I’m the type of person who wakes up early.
Partially because all my jobs have required me (because of commuting, but also because they’re just early shifts) to wake up sometime between 2am to 4am to get ready. This means that without meaning to, I just always wake up early. I also ended up waking up early over the weekends and on one particular Sunday, I decided to go to the museum.
I feel like I’ve mentioned this somewhere, maybe on Twitter, but because of COVID and my two job work schedule, I hadn’t really been able to indulge in museum visits in a while. I didn’t go frequently because it’s always a hassle driving out to the city but it just became even harder in the last year and a half.
So when I heard I lived near a museum, I knew I had to go check it out! Also, I got a 2-year membership because it was cheaper but also as a way to tell myself I wanted to stay long-term in Japan. I hope I don’t jinx it!
Apparently, at this museum, they have this really beautiful stone garden that has been recognized as Japan’s #1 garden (by the Journal of Japanese Gardening) for 18 consecutive years! I was sort of excited to see it but also, I was curious as to what else this museum was housing
The garden WAS really beautiful! I haven’t seen many of these types and the first time I ever saw one was probably in Black Butler, which Sebastian makes after Finnian destroys the massive Phantomhive garden. I wasn’t really sure what to expect. Maybe less greenery. It was also very peaceful. The weather was perfect, so I just enjoyed some time outside, taking in all the nature
The garden is gated. We can see it via the hallway windows when we first enter and then along a specified route, but we can’t just pull up a chair and sit there. We just have to stand behind the boundary, which means it’s not really for long-term enjoying (unless you have super strong legs but standing is tiring).
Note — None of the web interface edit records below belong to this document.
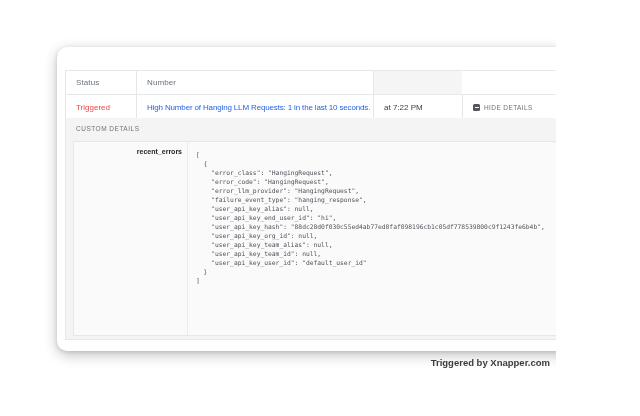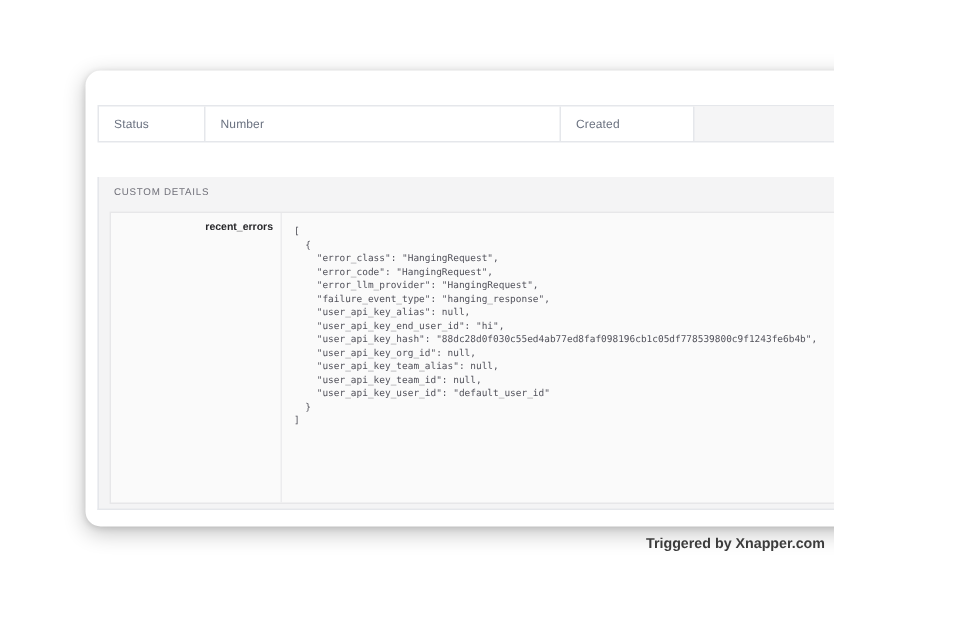--- a/index.html
+++ b/index.html
@@ -169,7 +169,6 @@
       <div class="t-row header">
         <div class="cell">Status</div>
         <div class="cell">Number</div>
-        <div class="cell">Created</div>
         <div class="cell last"></div>
       </div>
     </div>

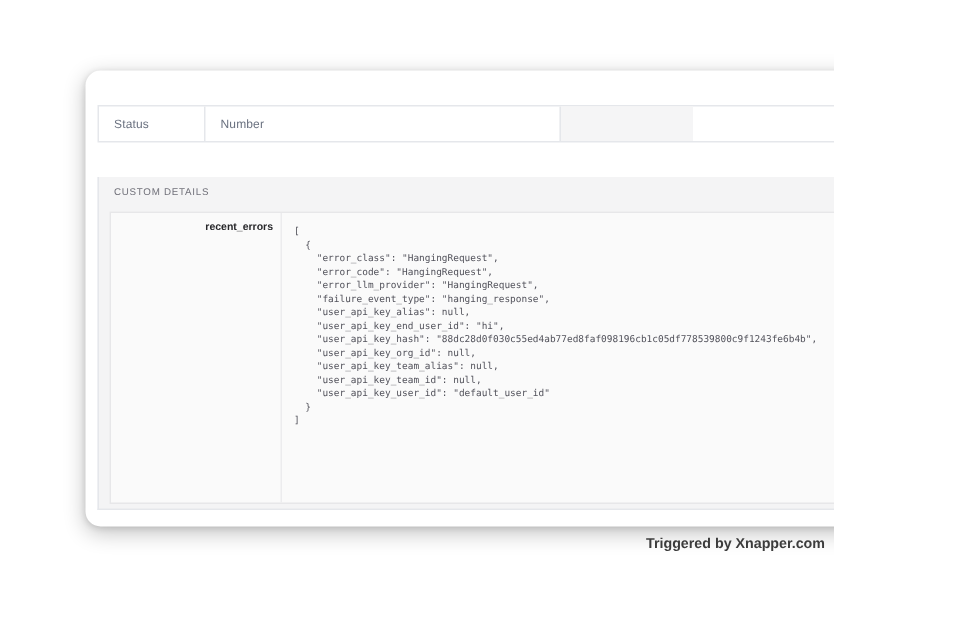--- a/index.html
+++ b/index.html
@@ -170,6 +170,23 @@
         <div class="cell">Status</div>
         <div class="cell">Number</div>
         <div class="cell last"></div>
+      </div>
+      <div class="t-row data">
+        <div class="cell">
+          <span class="status-text">Triggered</span>
+        </div>
+        <div class="cell">
+          <a class="summary-link">High Number of Hanging LLM Requests: 1 in the last 10 seconds.</a>
+        </div>
+        <div class="cell">
+          <span class="created-text">at 7:22 PM</span>
+        </div>
+        <div class="cell">
+          <button class="details-btn">
+            <span class="minus-square"></span>
+            <span class="details-btn-label">HIDE DETAILS</span>
+          </button>
+        </div>
       </div>
     </div>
The route continues into the building at multiple places and there’s even this really nice enormous window where we can sit down and take in the view. There are even comfy benches!
The only “bad” thing about this area is that everyone is moving about and taking pictures of everything so it’s really hard to truly relax. Although, even with all this buzz, it is very easy to just lose yourself in the experience.
The garden was mainly at the start of the museum, while the rest of it was exhibits. I would love to show you all some pictures of the items but we weren’t actually allowed to take photos.
I was here for a couple of hours.
Everything was just very beautiful, but I have to admit that there was one exhibit where I felt like I couldn’t enjoy it to the max. It was a collection of pottery works and restaurant decorations made by Kitaoji Rosanjin. Ok, the translation of the exhibit’s description was hilarious. It said he opened up a restaurant, “allowing him to share his gastronomical indulgences”! I need to use this phrase now. I don’t know why but I love it!
Anyway, the reason I felt I missed something in this exhibit is that a lot of the art had writing on it. I believe it’s poetry. I’ve noticed this a lot in some of the Japanese paintings I’ve seen, so while I did find some works beautiful, my enjoyment only went so far.
Then I got to the annex!
I was actually trying to find the exit but I ended up going to a different building and seeing their special exhibit, which actually ended up being my favorite part of my visit. Sorry famous garden, but these paintings were just BEAUTIFUL
Before coming to this exhibit, I had been in another room where we could see works by some of the most famous Japanese painters and I just wasn’t feeling them. I mean, they were beautiful, but I felt like they lacked emotion. They were too quiet in a way that isn’t impactful. Or at least, to me, that’s how they felt.
But as soon as I walked into this exhibit, I felt like the paintings were speaking. They were giant works, taller and wider than a person, and the amount of details in each one was AMAZING.
These are a few from the start that I just wanted to sit in front of and just LOOK.
The previous exhibit had a lot of women in the works, but again, they were kind of just there. But the women in these paintings feel so…I’m not sure how to describe it. They have substance. They aren’t just something painted on paper. They have presence and weight and feelings and they were saying something
Thinking back on it, I think a lot of these pieces were also quiet, but in a different way.
This exhibit also had other paintings that weren’t depicting figures and I really enjoyed those as well. I believe the exhibit already ended. I think it was only supposed to go until the end of October so I’m curious to see what they will show next.
Before leaving the museum, I stopped by the shop.
I hadn’t really seen anything of interest in the shop before this one (I believe the first one is about halfway into the museum), but in this one, I actually ended up buying the special exhibit book and a few postcards.
Also, I want to say that staff was super nice and helped me out with my membership. I was just like I’m sorry I don’t know how to write my address in Japanese yet. I really need to practice that!